Your Forgiveness Scale

by | May 24, 2004 | Forgiveness

Scripture affirms that humans are “sinners” – lawbreakers, evildoers, people who have fallen short of the divine ideal. But lawbreaking isn’t the real point. We have broken God’s heart by failing to experience the good he created us to know and to embrace the peace and joy he intended for us. We are less “sinners in the hands of an angry God” than prodigal children away from home.

In Chicago last week, 44-year-old Russell Sedelmaier was in court to be sentenced. He had murdered Ivon Harris, 65, and his 24-year-old daughter, Sarah. Harris was a Lutheran pastor, and his daughter was a fifth-grade teacher. Sedelmaier was interrupted while burglarizing the Harris home and murdered the two victims by beating them brutally and slashing their throats.

Eileen Harris, the wife and mother of the victims, was also in court that day. She too is an ordained minister and serves as in-house chaplain for a nursing and rehabilitation center. As various family members made victim-impact statements, hers was particularly powerful and especially important to the court.

Dressed in a black suit, the petite woman described the pain and loneliness she had experienced since the crime. Then she called the murderer’s name. “Russell,” she said. Sedelmaier didn’t look up. “Russell,” she repeated. When he raised his head, she continued: “Because I value the gift of life and I know God forgives and loves all of us – especially you, Russell – I support a sentence of natural life.” Heavily influenced by her statement, the judge sentenced the man who would have been eligible for the death penalty at trial to life without parole.

Perhaps you respect Mrs. Harris’ action. Maybe you think she thwarted justice. That isn’t really my point in telling you her story. It is for perspective.

All of us get hurt by people who break rules, violate law, and betray trust. And it is hard – some even contend impossible – to forgive those people. Really? Tell that to Eileen Harris! Criminals and cads need to be held accountable. Their evils should not be minimized. And consequences are very real and painful.

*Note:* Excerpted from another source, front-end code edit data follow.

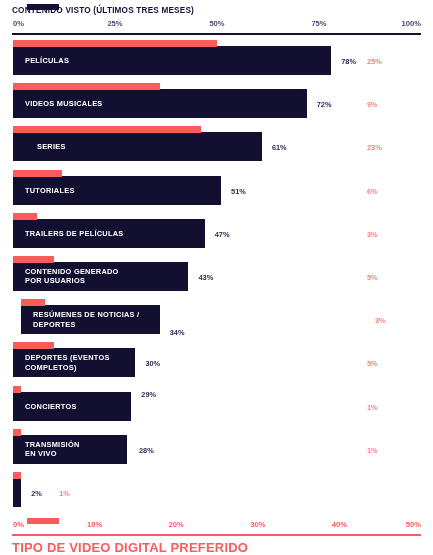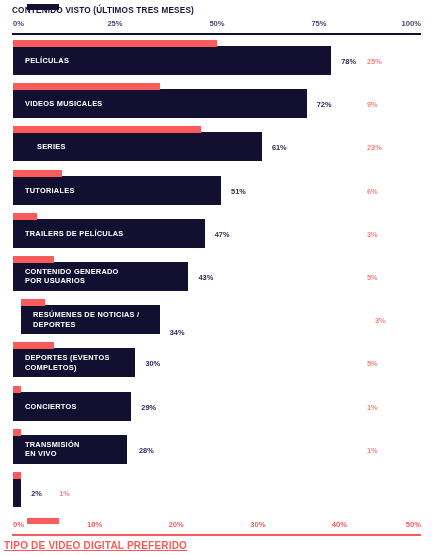"29%" div.val-navy { top: 17px -> 4px }
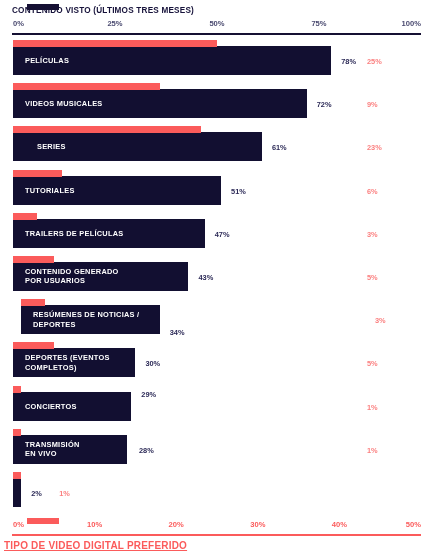"TIPO DE VIDEO DIGITAL PREFERIDO" .bot-title { font-size: 10px -> 13px; left: 4px -> 12px; text-decoration: underline -> none }
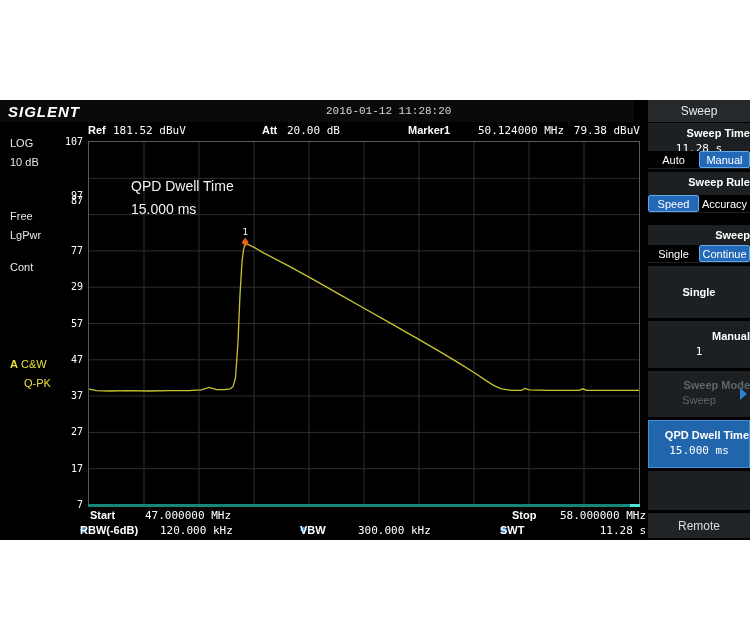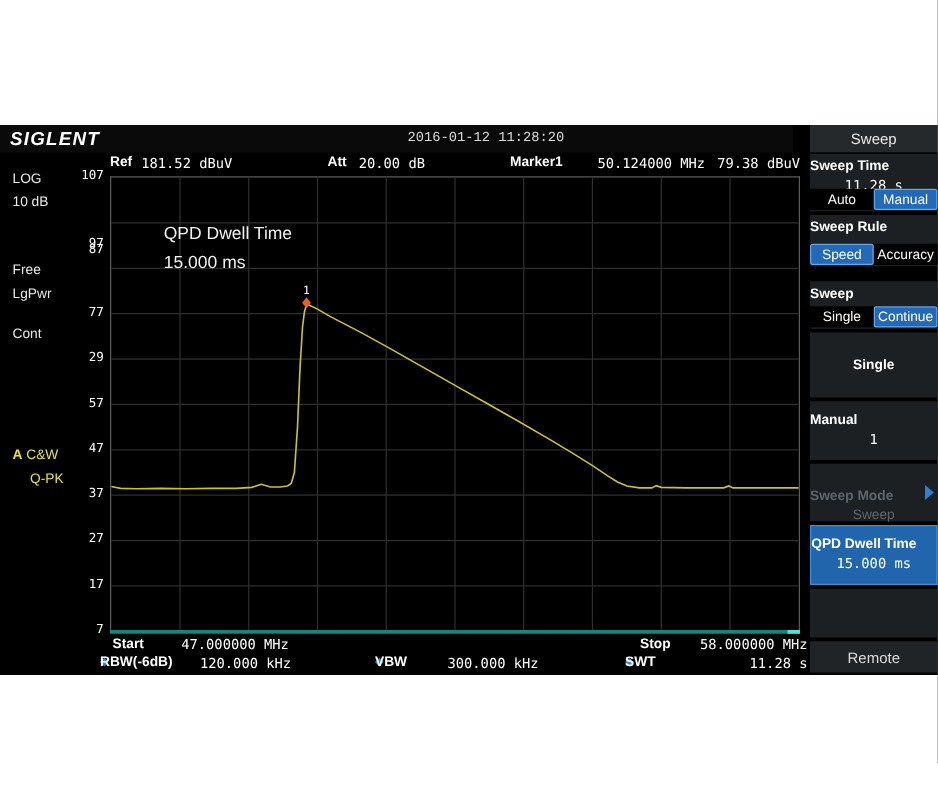"Sweep Time" .sec .ttl { text-align: left -> right }
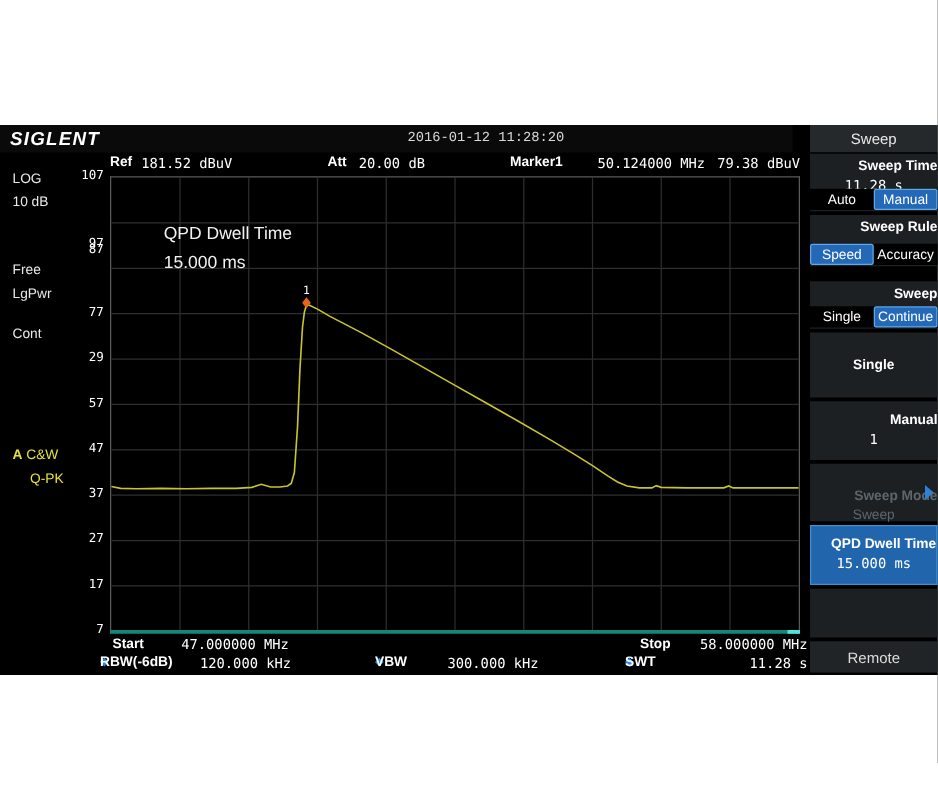"Sweep Mode" div.ttl { margin-top: 20px -> 8px }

Has someone lied about you? Stolen your promotion? Taken credit for the work you did? Is she guilty of flirting with your husband? Betraying a confidence? Spreading a rumor about your child? Forgiveness is difficult even to consider.

Yet the burden of scorn, anger, or hatred is so heavy it warps the soul. Better to pray for strength to forgive than the chance to get even. Until we have as much justification as Mrs. Harris, she rebukes our reluctance to try to forgive.